If you ever find yourself hovering over Europe on Google Maps (with Google Street View enabled) you may have discovered a funny sight to see. The entire continent of Western Europe is covered in blue lines, except for Germany.
On closer inspection there is indeed areas of Germany that have Google Street View. The clear pattern among all of these patches of blue is that they have so far added all the major cities.
What's equally bizarre is the amount of blurred out buildings in Google Street View itself. On our first dive into a road on Street View we noticed some roads were more blurred boxes than actual image.
As you can see from this 360 in Munich, it's very hard to see what is on the road at all.

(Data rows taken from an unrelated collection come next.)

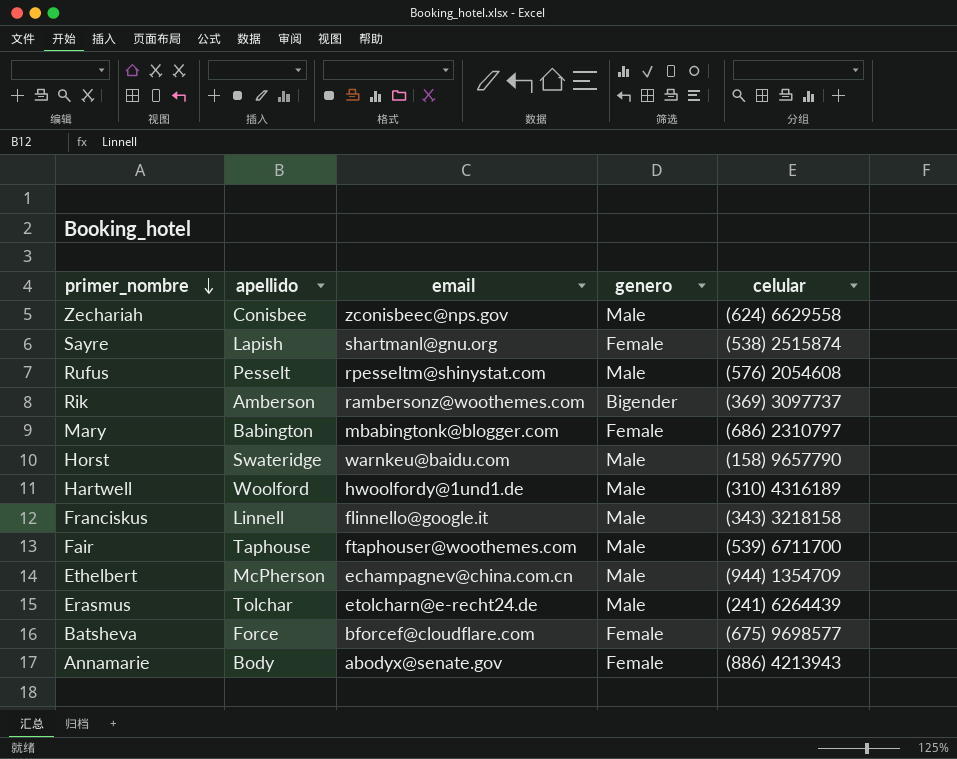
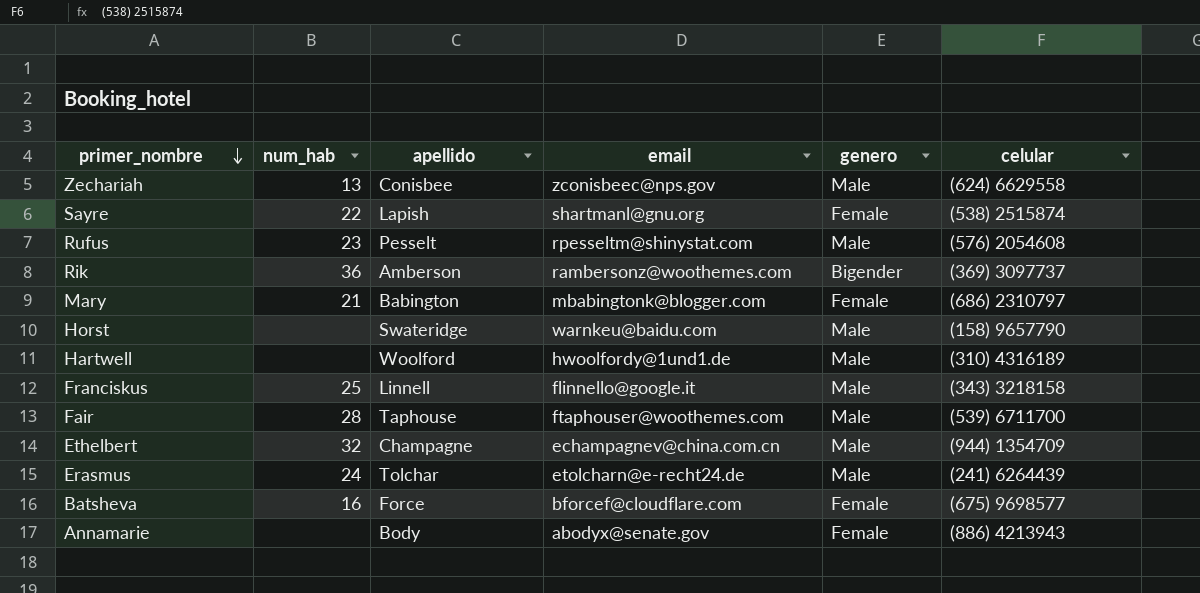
column num_hab | position: none -> 2
Ethelbert | apellido: McPherson -> Champagne

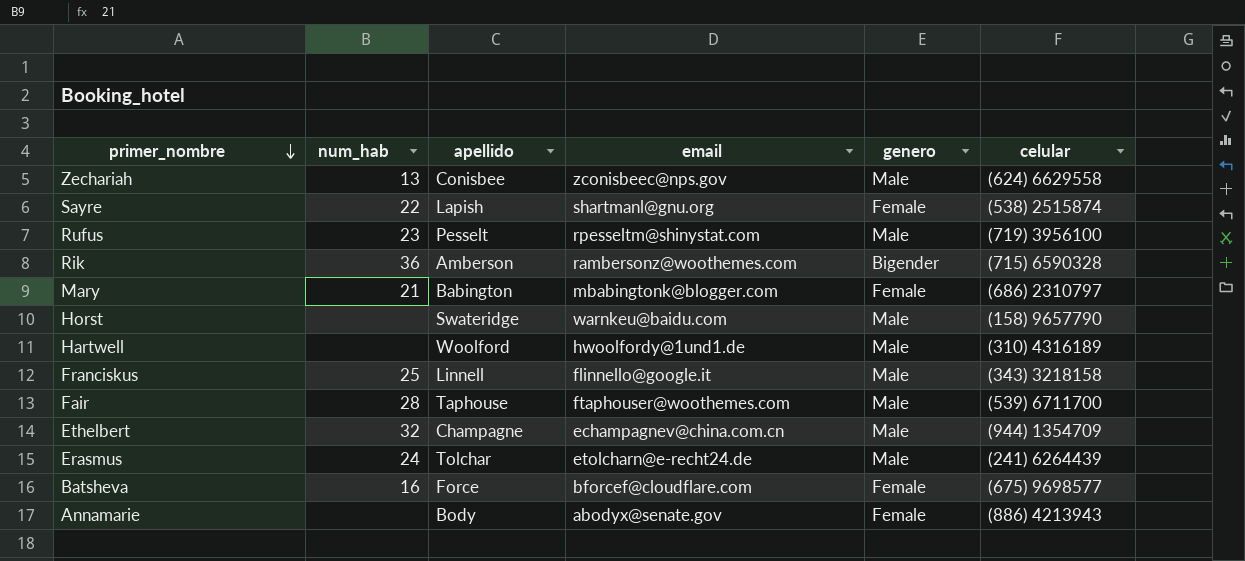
Rufus | celular: (576) 2054608 -> (719) 3956100
Rik | celular: (369) 3097737 -> (715) 6590328

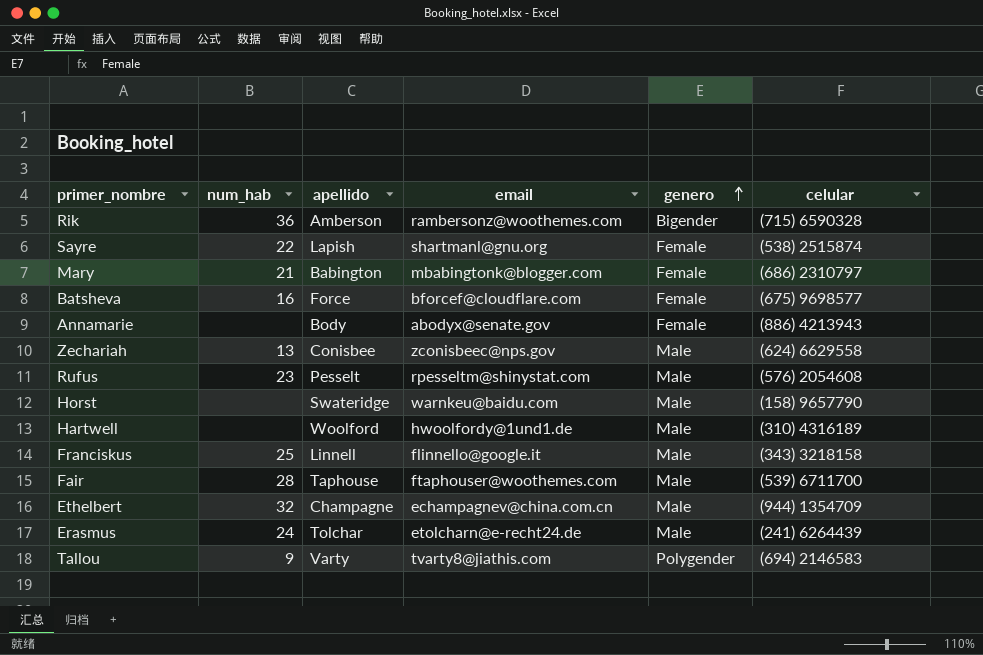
row order: primer_nombre descending -> genero ascending
Rufus | celular: (719) 3956100 -> (576) 2054608
row Tallou: none -> 9 | Varty | tvarty8@jiathis.com | Polygender | (694) 2146583

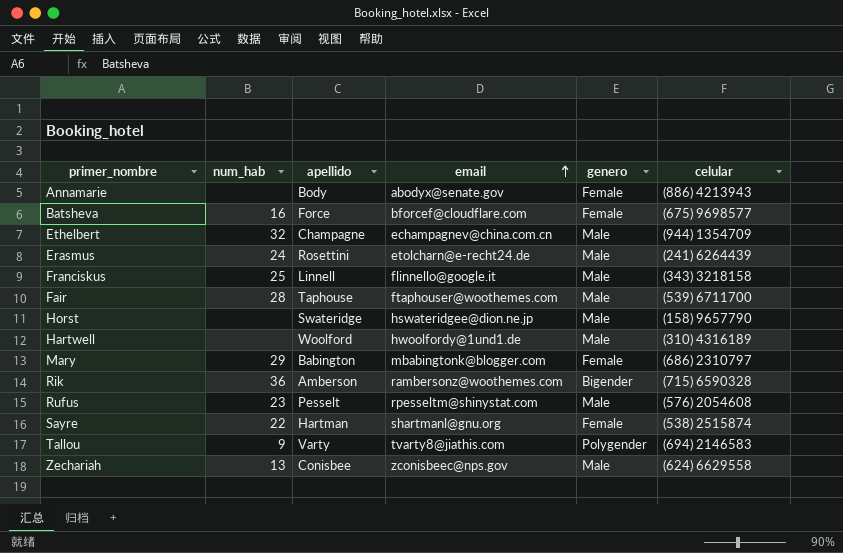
row order: genero ascending -> email ascending
Erasmus | apellido: Tolchar -> Rosettini
Horst | email: warnkeu@baidu.com -> hswateridgee@dion.ne.jp
Mary | num_hab: 21 -> 29
Sayre | apellido: Lapish -> Hartman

So what's the reason for this?
The simple answer comes down to Public Privacy laws. In Germany the creative art of photography can cost you up to 2 years in prison if you disobey the rules; unlike places such as the USA where people will record someone without permission at close range if it leads to social media clout. There are much stricter privacy laws in Germany than in the majority of other countries around Europe. In almost all cases, you must acquire permission from anyone that is in the frame of your photographs, even when the focus is not on them.
Here is a helpful link to a website which explains the do's & don'ts of public photography in Germany https://allaboutberlin.com/guides/photography-laws-germany
In terms of Google Street View, public identities and car registration plates are automatically censored to abide by the majority of Public Privacy laws in most countries around the world.
Germany's cities are the only slight acception to the national grid as these are where most international trade and tourism will come to visit, therefore a compromise was made for Germany to accept Street View to assist their international visitors whilst still abiding to their strict laws.
You may have noticed though in our first image that Austria was also left out of Street View exposure. It was only in 2019 that Google was able to gain permission to add the entire country to their archives, whereas our image was captured in 2018.
Other European countries yet to allow Google Street View in include Bosnia and Herzegovina, Kosovo, Moldova, Belarus and Georgia.
As these two countries share the same values in public privacy, perhaps in time Germany will allow for more exposure like their Austrian neighbours.